Subsequent light activation of the control agent, a green photodynamic dye, failed to cure any mice, only partially damaging the tumors while inflicting significant damage on normal tissue. In contrast, mice treated with PV-10 (with or without light) were all cured of their tumors and sustained no damage to healthy tissue or other side effects.

PV-10 has a high affinity for the highly fluid lysosomal membranes of cancer cells and the very low pH (pH-4.0) of the intra-lysosomal environment. Once trapped in this membrane, PV-10 causes the lysosomes to leak or rupture. The cancer cell is quickly destroyed from within by autophagy as the lysosomal hydrolases are released into the cytosol of the cell.  Hersey and coworkers described this process, in a landmark paper in (Not Available) as possibly a new pathway of chemo-induced apoptosis, through which cancer cells destroy themselves.  PV-10 therefore fulfills the criteria for an anti-cancer agent in having almost absolute specificity for tumor tissue, with very rapid clearance from normal tissue. PV-10 shows a half-life after iv injection of 7 hours, but has been detected in significant quantities intratumorally days after intralesional delivery (unpublished data).

Generation of Anti-tumoral Response by PV-10

Table 2 (No Table Available) shows data for immunocompetent mice cured of melanoma tumors by intralesional delivery of PV-10. When challenged 6 months later with transplanted cancer cells, these animals fail to develop tumors. Immunodeficient mice, by contrast, are cured of their initial tumor but fail to develop this protective anti-tumor response. Similarly, mice treated for melanoma by PV-10 treatment, when challenged with an MHC-matched renal adenocarcinoma, develop intradermal tumors produced by these unrelated cancers. Therefore, intralesional treatment with PV-10 produces a highly effective and specific response remarkably similar to that of a vaccine.  Furthermore, in immunocompetent mice, tumor removal by intralesional PV-10 can result in remission of distant untreated tumors (called the “bystander effect”) whereas no similar effect occurs in immunodeficient mice.

Recently completed Phase 1 clinical trials have highlighted the safety and efficacy of PV-10 in patients with Stage III-IV metastatic melanoma.
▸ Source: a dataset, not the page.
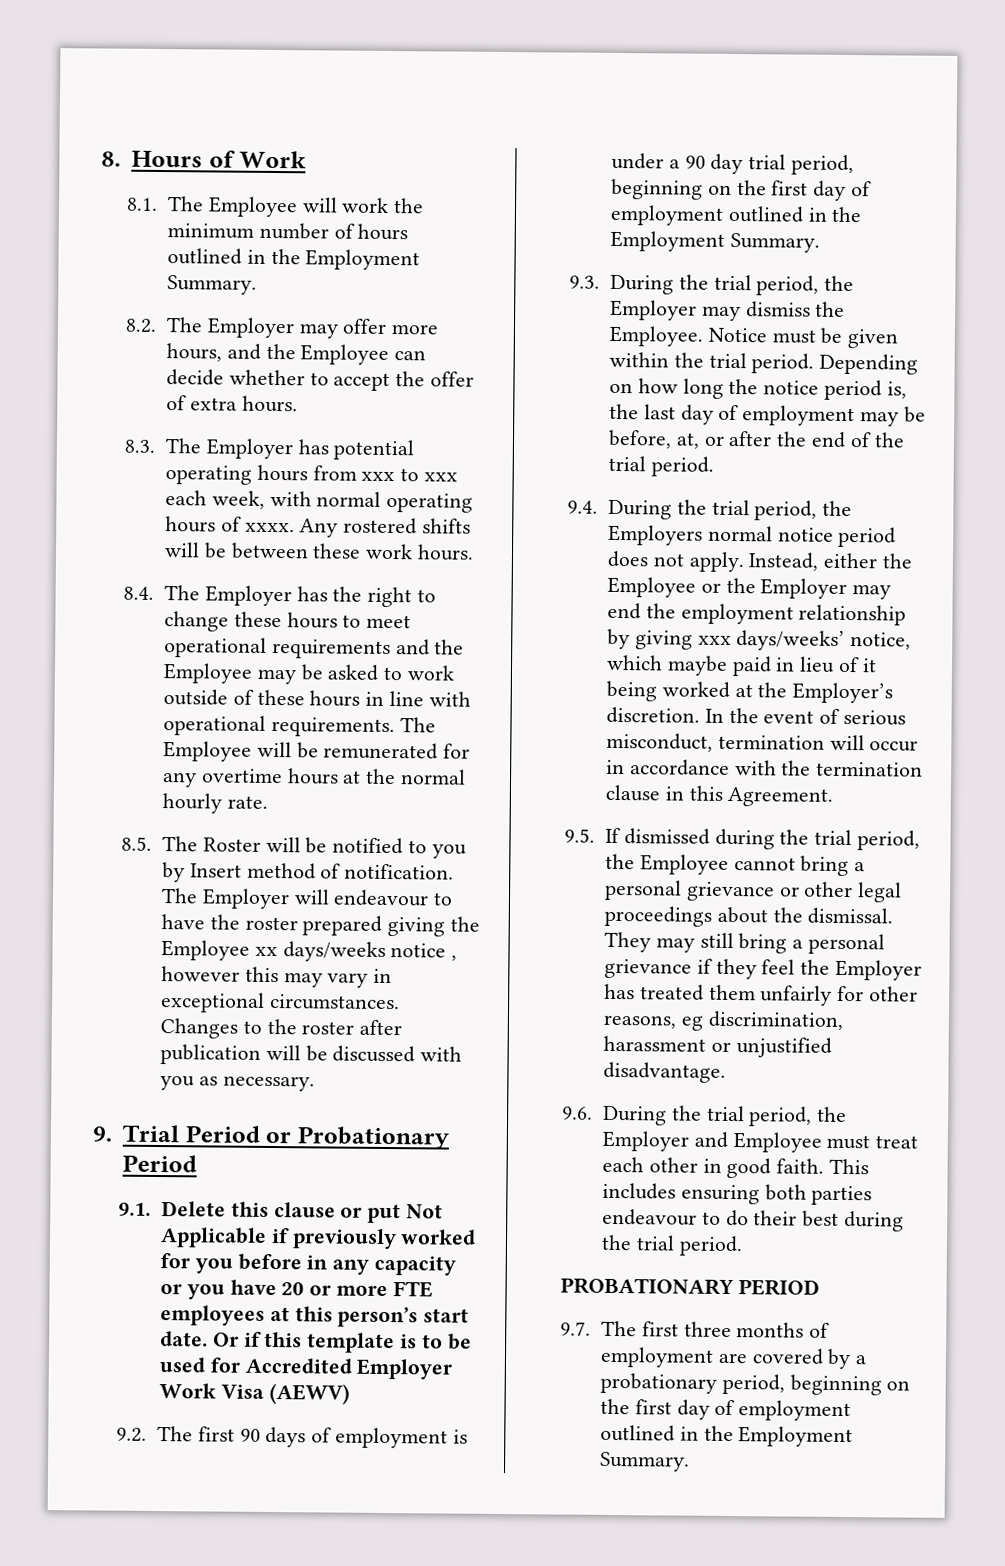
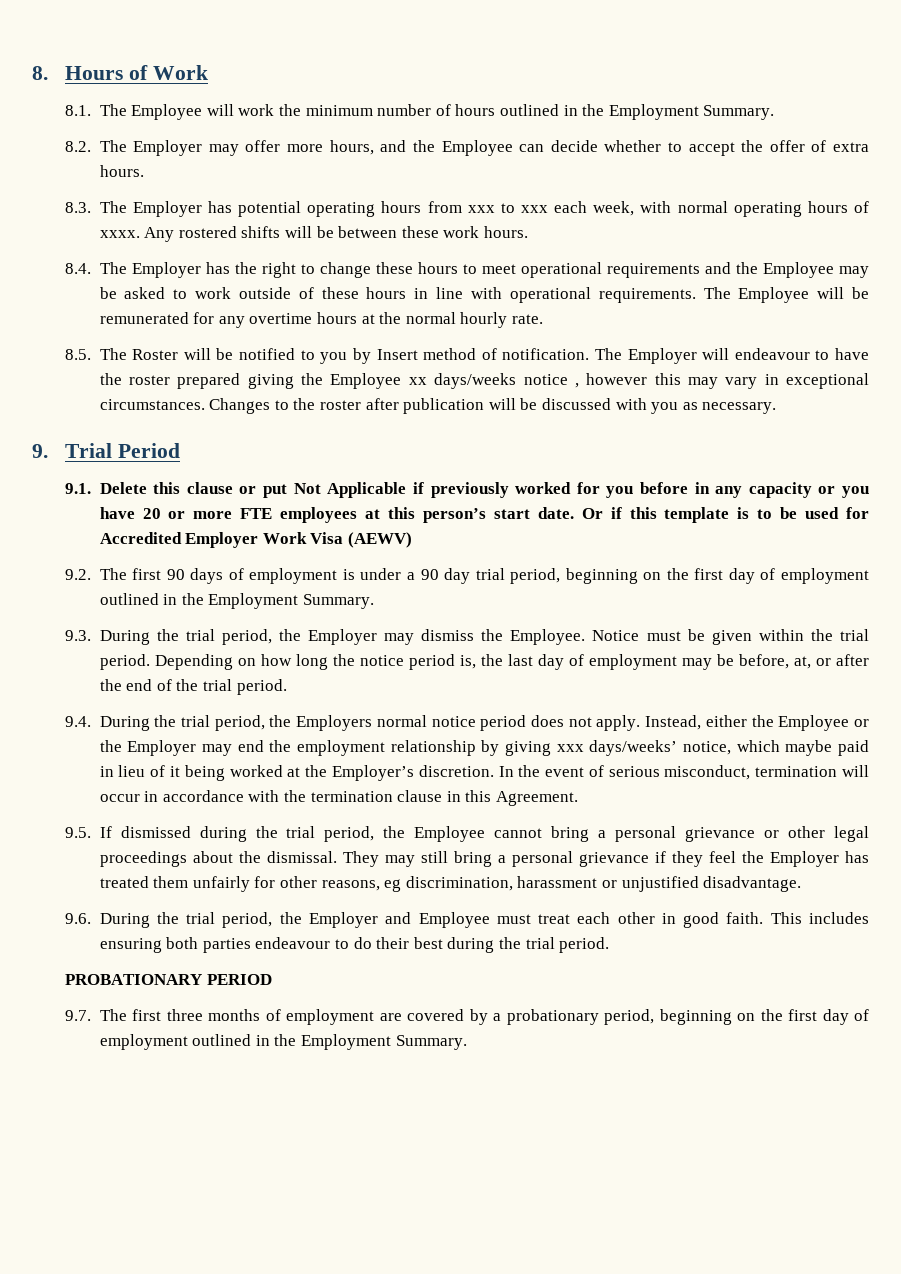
- 9. Trial Period or Probationary Period
+ 9. Trial Period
Besides being highly effective against the injected tumors (successful treatment being defined as stable disease, partial regresssion, or complete disappearance of treated lesions), many study participants also exhibited the bystander effect in untreated tumors (Data to be published).  PV-10’s high level of effectiveness against melanoma is in stark contrast to that of approved agents and other new experimental treatments (such as anti-melanoma monoclonal antibodies).


The effectiveness of PV-10 in early human trials is likely a product of its fulfilling the criteria postulated here for effectively engaging the host’s highly evolved immune defenses. PV-10 targets only tumor cells and can generate a long-lasting protective response in immunocompetent animals while failing to do so when the host’s anti-tumor immunity is compromised. PV-10 stimulates anti-tumor defenses in vivo and allows the natural systems to choose the best antigens that generate the most effective response.

With more than one hundred million years of practice, Nature knows best how to fight cancer. PV-10 appears to activate natural immunologic defenses, which in most cases represent the only real chance to beat cancer.